Overriding Experiment Visualizations for a host

To prevent any host from sending metrics to populate experiment visualization charts, add PUSH_METRICS="0" to the configuration for 'gremlind' on that host. This will override the company preference and will prevent that particular host from sending metrics.

Parameter reference

For details on parameters supplied to individual experiments, check out the links to the individual experiment pages at the beginning of this page.

Include new targets in ongoing experiments

When selecting targets by tag, you have the option to check the Include New Targets checkbox. When checked, if Gremlin detects a new target that meets the experiment's selection criteria, it will distribute the experiment to the target. By default, new targets will not run the experiment even if they match the selection criteria.

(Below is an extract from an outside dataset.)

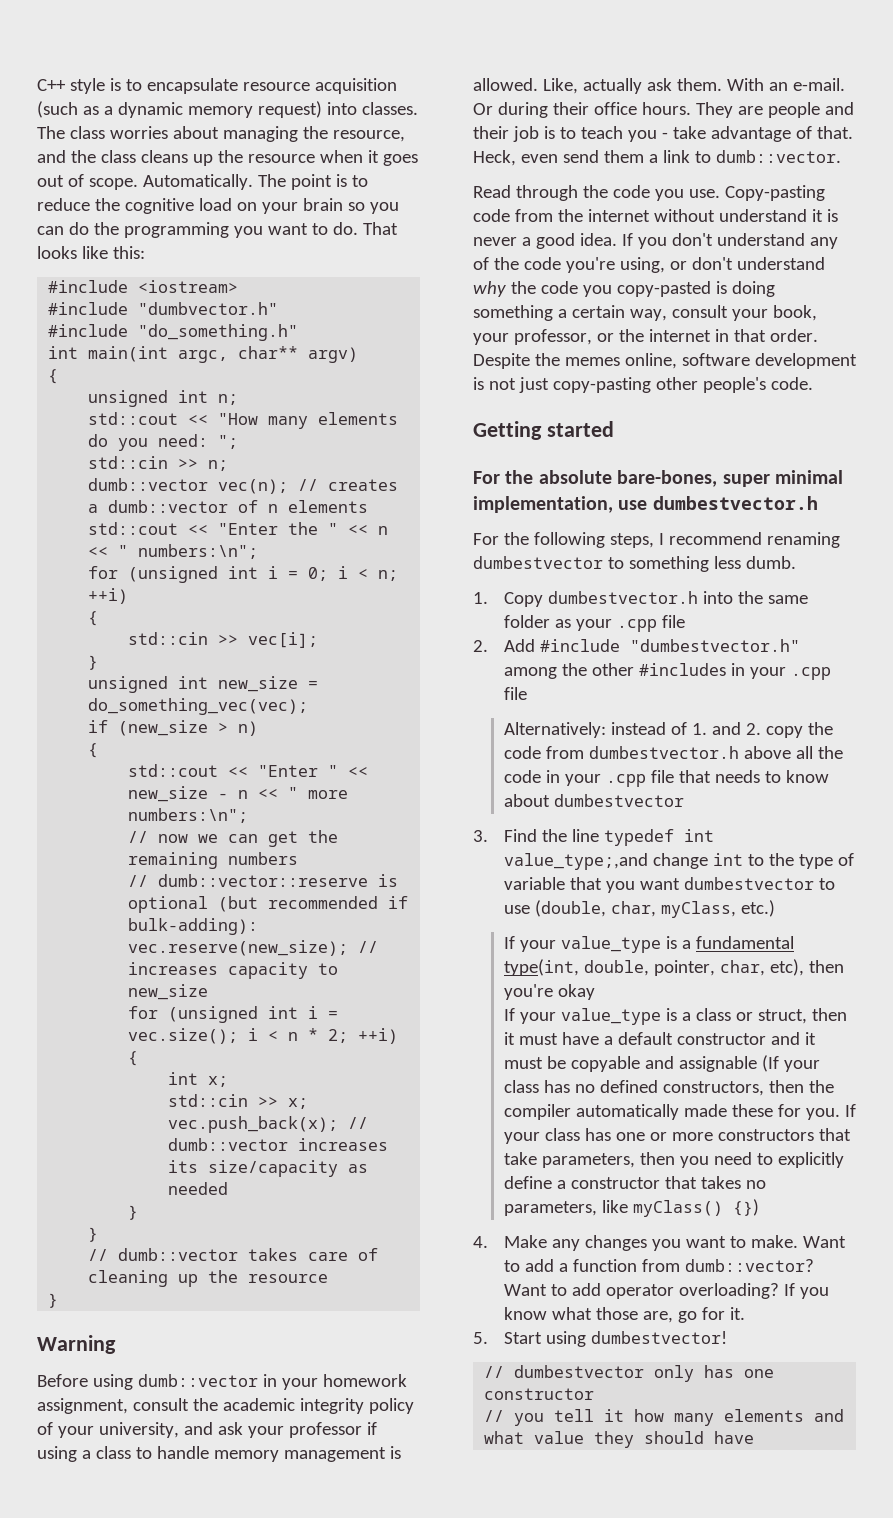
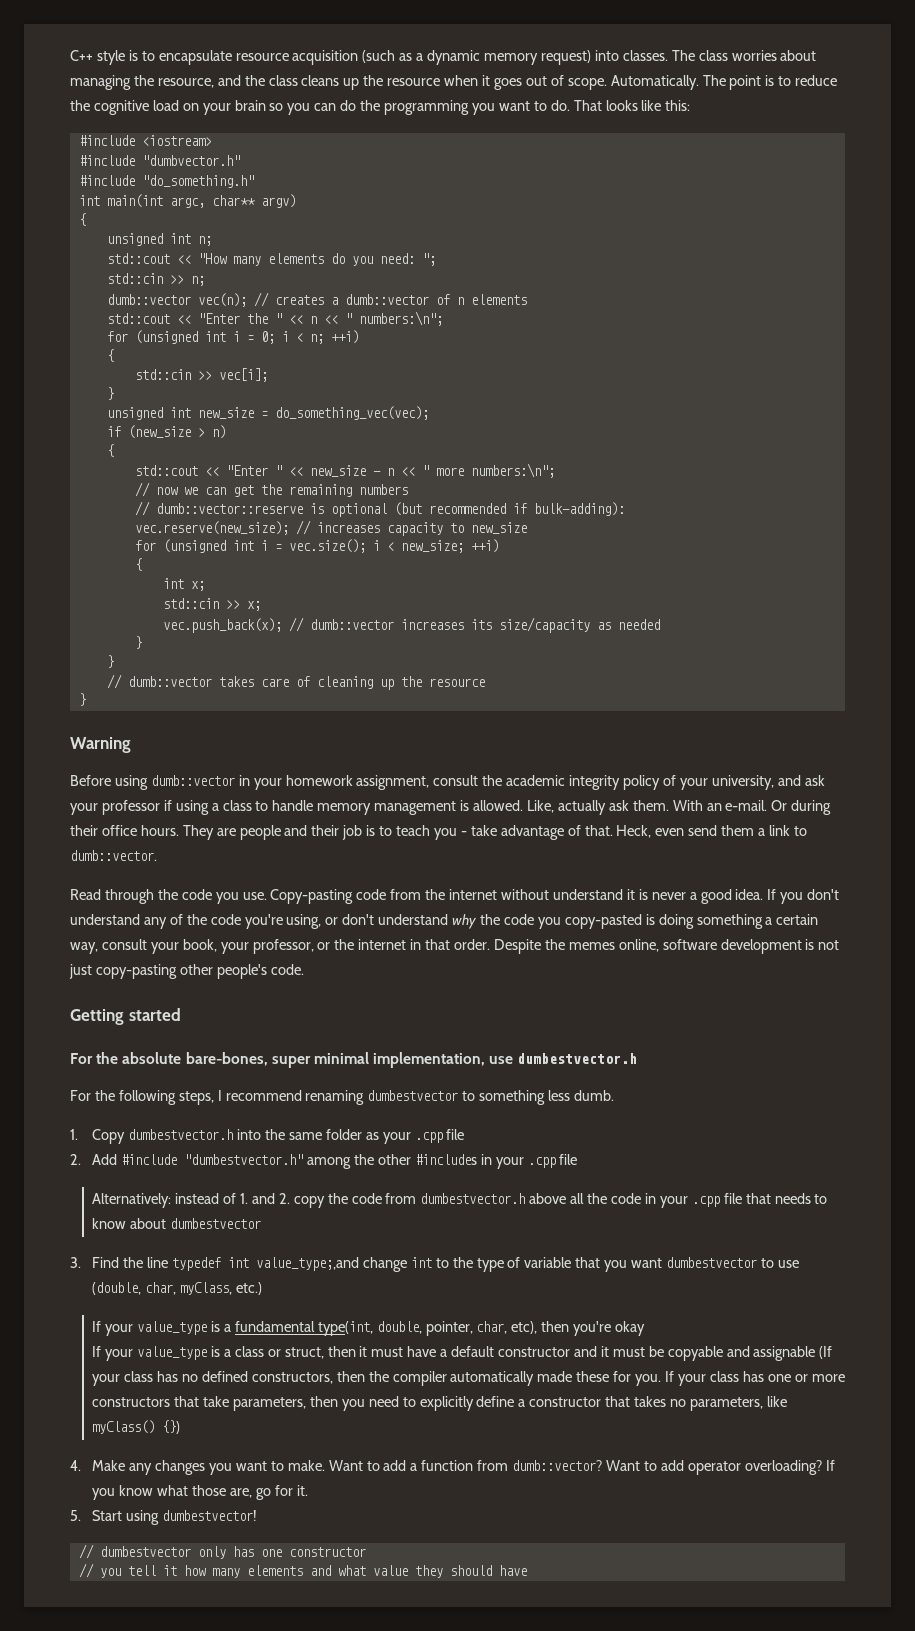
[288,1028,349,1043] n * 2; -> [400,540,464,553] new_size;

For example, imagine you select all EC2 hosts in the AWS us-east-1 region for a CPU experiment. When you run the experiment, AWS detects the increased CPU usage and automatically provisions a new EC2 instance and installs the Gremlin agent. If Include New Targets is checked, Gremlin will add this new instance to the ongoing CPU experiment.

Multiple values

Port and address options can be used multiple times in a single command.

bash
1# Run a latency experiment on both DynamoDB and database.mydomain.org
2gremlin attack latency -h dynamodb.us-west-1.amazonaws.com -h database.mydomain.org

Alternatively, a , can also be used to specify multiple values.

bash
1gremlin attack latency -p 8080,443

Exclude rules

A ^ can be used before a port or address to exclude that argument from the set of impacted network targets.

bash
1# Slow down all ports except DNS port
2gremlin attack latency -p ^53

This can be particularly useful for excluding a specific IP from a range that is otherwise impacted by the experiment.

bash
1# Blackhole all hosts in 10.0.0.0/24 except for 10.0.0.11
2gremlin attack blackhole -i 10.0.0.0/24 -i ^10.0.0.11